7 myths about losing weight

If you search on Google “how to lose weight”, you will find about 376 thousand results. While many of these pages offer good advice – such as a balanced diet and regular exercise – others may have the opposite effect. & Nbsp;

Why are there so many myths about losing weight?

Part of the reason there are so many weight loss myths is that science is constantly changing. As we begin to learn more about the human body, we learn more about how it reacts to the food we eat. If you don’t keep up with the data, it’s easy to get bad dietary advice.

Some weight loss myths are being promoted in an effort to sell diet products. Manufacturers rely on this misinformation to increase sales of their goods. Even if I don’t do it on purpose, it adds credibility to the myth. Consumers end up relying on bad advice because they are promoted by a brand they trust.

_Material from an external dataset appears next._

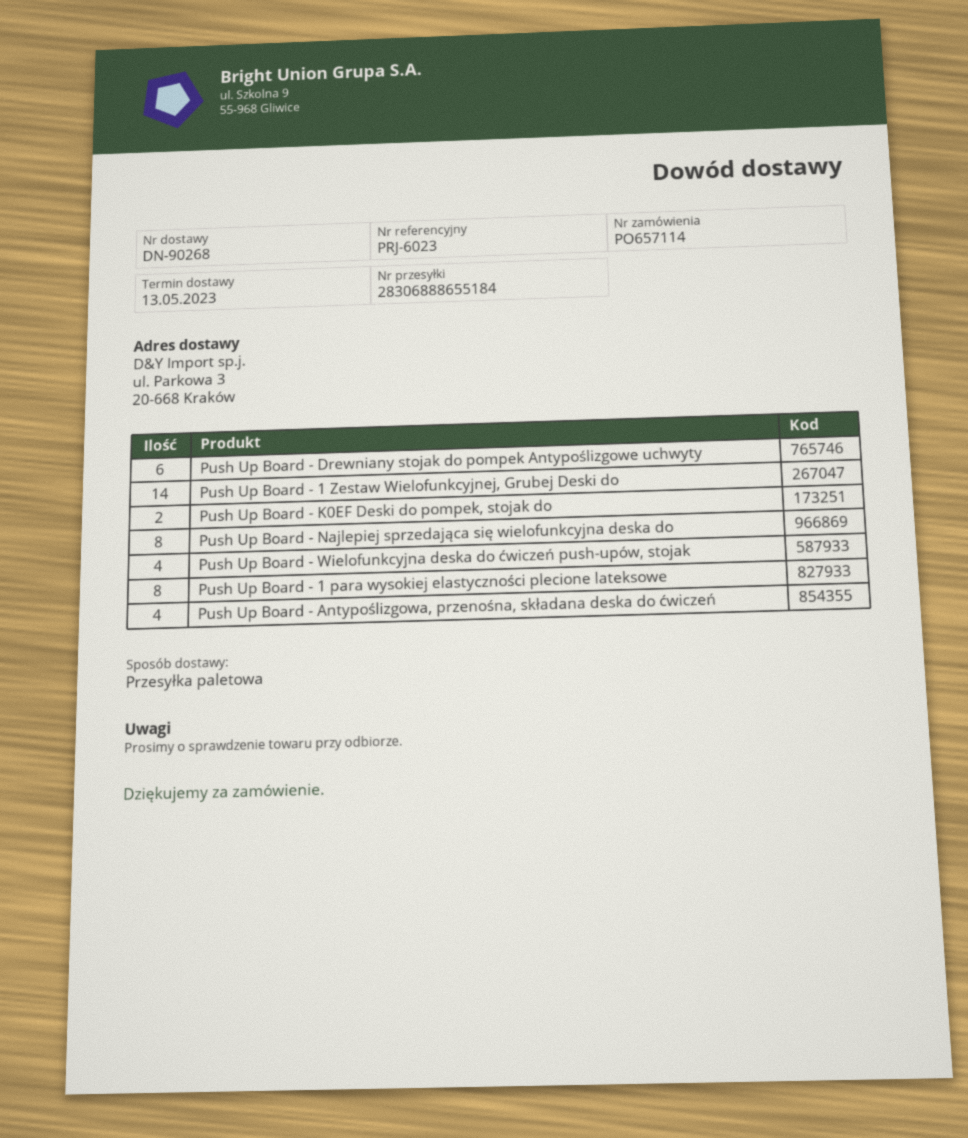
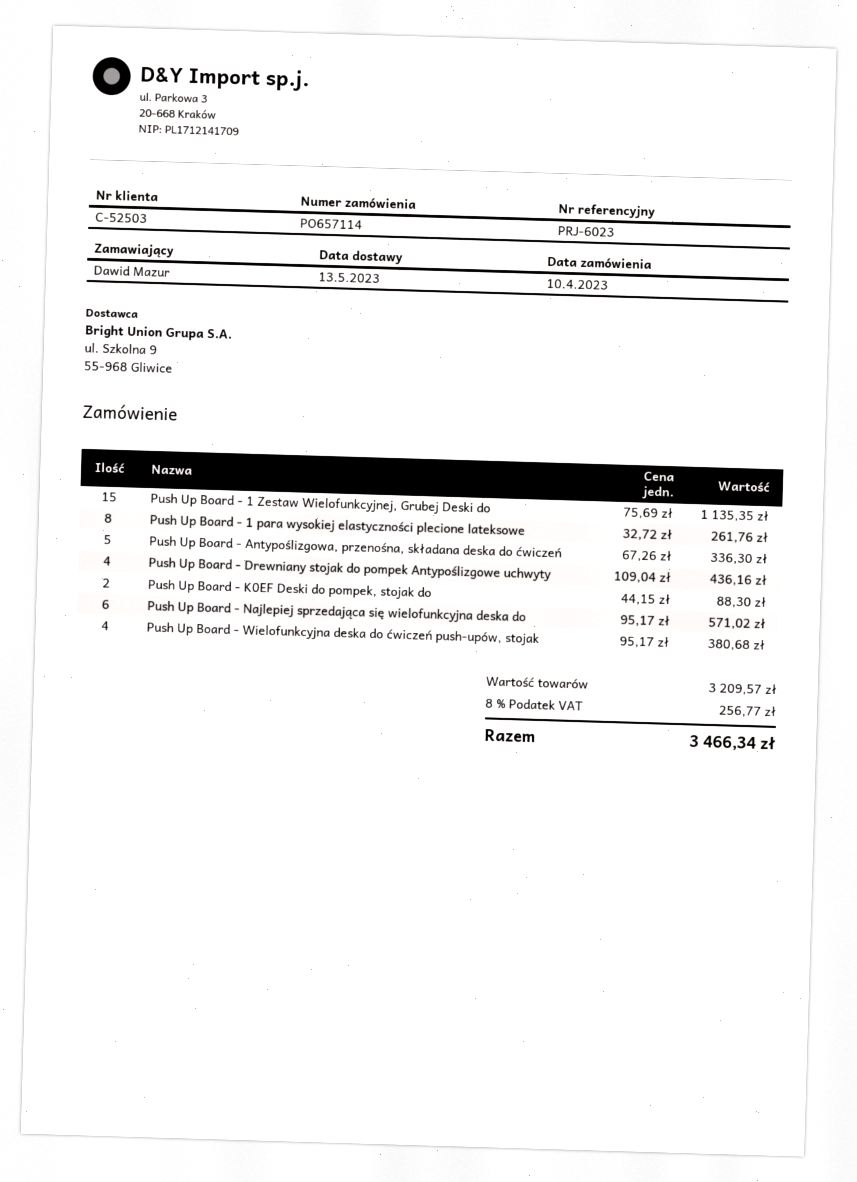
Push Up Board - Drewniany stojak do pompek Antypoślizgowe uchwyty: 6 -> 4
Push Up Board - 1 Zestaw Wielofunkcyjnej, Grubej Deski do: 14 -> 15
Push Up Board - Najlepiej sprzedająca się wielofunkcyjna deska do: 8 -> 6
Push Up Board - Antypoślizgowa, przenośna, składana deska do ćwiczeń: 4 -> 5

Slimming myths also tend to provide an “easy way out.” I promise if you just do that, you’ll lose weight faster. Or if you don’t do that, you’ll be able to shed those extra pounds. People are drawn to the promise of a quick and easy way to lose weight. & Nbsp;

Once people cling to these beliefs, they become difficult to change. And when one source’s weight loss tips differ from another, it’s even more confusing. The problem with this bad information is that it doesn’t help you lose weight. Worse, it can even make you gain weight. To help you more easily identify what the tips are, we’ve put together a list of weight loss myths that could do just the opposite.

1: To lose weight, you need a calorie deficit

Many diets tell you that in order to lose weight, you need to consume fewer calories. It focuses solely on creating a calorie deficit without explaining that not all calories are the same.

This can lead to weight gain by using calories in foods that support weight gain versus weight loss. For example, the calories you eat from ice cream are not the same as the calories you eat from fruits and vegetables. & Nbsp;

So counting calories or skipping meals is not enough to lose weight. You also need to be careful about where your calories come from.

The three main sources of calories are carbohydrates, protein and fat. To lose weight, some calories should come from each of these categories. The key is to eat foods that provide the most nutrition.

If you want something crunchy, raw vegetables have more vitamins and minerals than potato chips. When preparing your sandwich, wholemeal bread is richer in nutrients than white bread. Fruits are better for a delicacy than a slice of cake or pie.

Instead of just evaluating your calorie intake, look at the quality of those calories. Opt for high quality healthy food. This will help you lose weight.

2: The only way to lose weight is not to eat carbs

Low carb diets are often promoted as the only way to lose weight.

For starters, many carbs go hand in hand with foods that do not promote weight loss. Bread is often eaten with butter. A number of pasta dishes are topped with sausages or topped with a high-fat, high-calorie sauce.

In addition, when you eat carbs, your body retains more water. For every gram of glycogen you consume, you will retain 3-4 grams of water. This gives you the illusion that you are gaining weight with carbs, but your body only holds water.

The truth is that the body needs carbohydrates for energy.

Remember, there are healthy carbs and unhealthy carbs. Consuming unhealthy carbohydrates such as candy and cookies can work against long-term weight loss. Not only because they are high in calories, but also because they cause high blood sugar levels.

An effective weight loss plan focuses on carbohydrate intake which provides greater stability of blood sugar. Examples of carbohydrates include sweet potatoes, fruits, quinoa and legumes. Wholemeal bread and whole wheat pasta are part of this type of plan.

3: An effective weight loss program does not contain fat

Some diet plans focus more on fats than carbohydrates. They point out that calories should only come from nonfat foods. & Nbsp; The problem with this approach is that fat helps you feel full. This is why it is so common to have intense cravings when trying to lose weight by eating only low-fat foods. & Nbsp;

As with carbs, the body needs a little fat to function properly. Your body also needs fat for healthy skin and hair.

Some fats can only be gained by consuming them. The body is not able to do them alone. These are called essential fats and are part of a healthy diet.

Again, the goal is to choose fats that not only help you lose weight, but also make you feel better. Sources of healthy fats that fall into this category include both monounsaturated and polyunsaturated fats.

Monounsaturated fats help lower “bad” cholesterol and build up cells. Research shows that polyunsaturated fats can reduce your risk of cardiovascular disease. The fats that provide these types of health benefits come from nuts, avocados, eggs and even dark chocolate. Eating these foods gives the body the fat it needs without compromising on weight loss.

Fats to avoid include saturated fats and trans fats. Not only can they extend your waistline, but they also increase your risk of heart disease.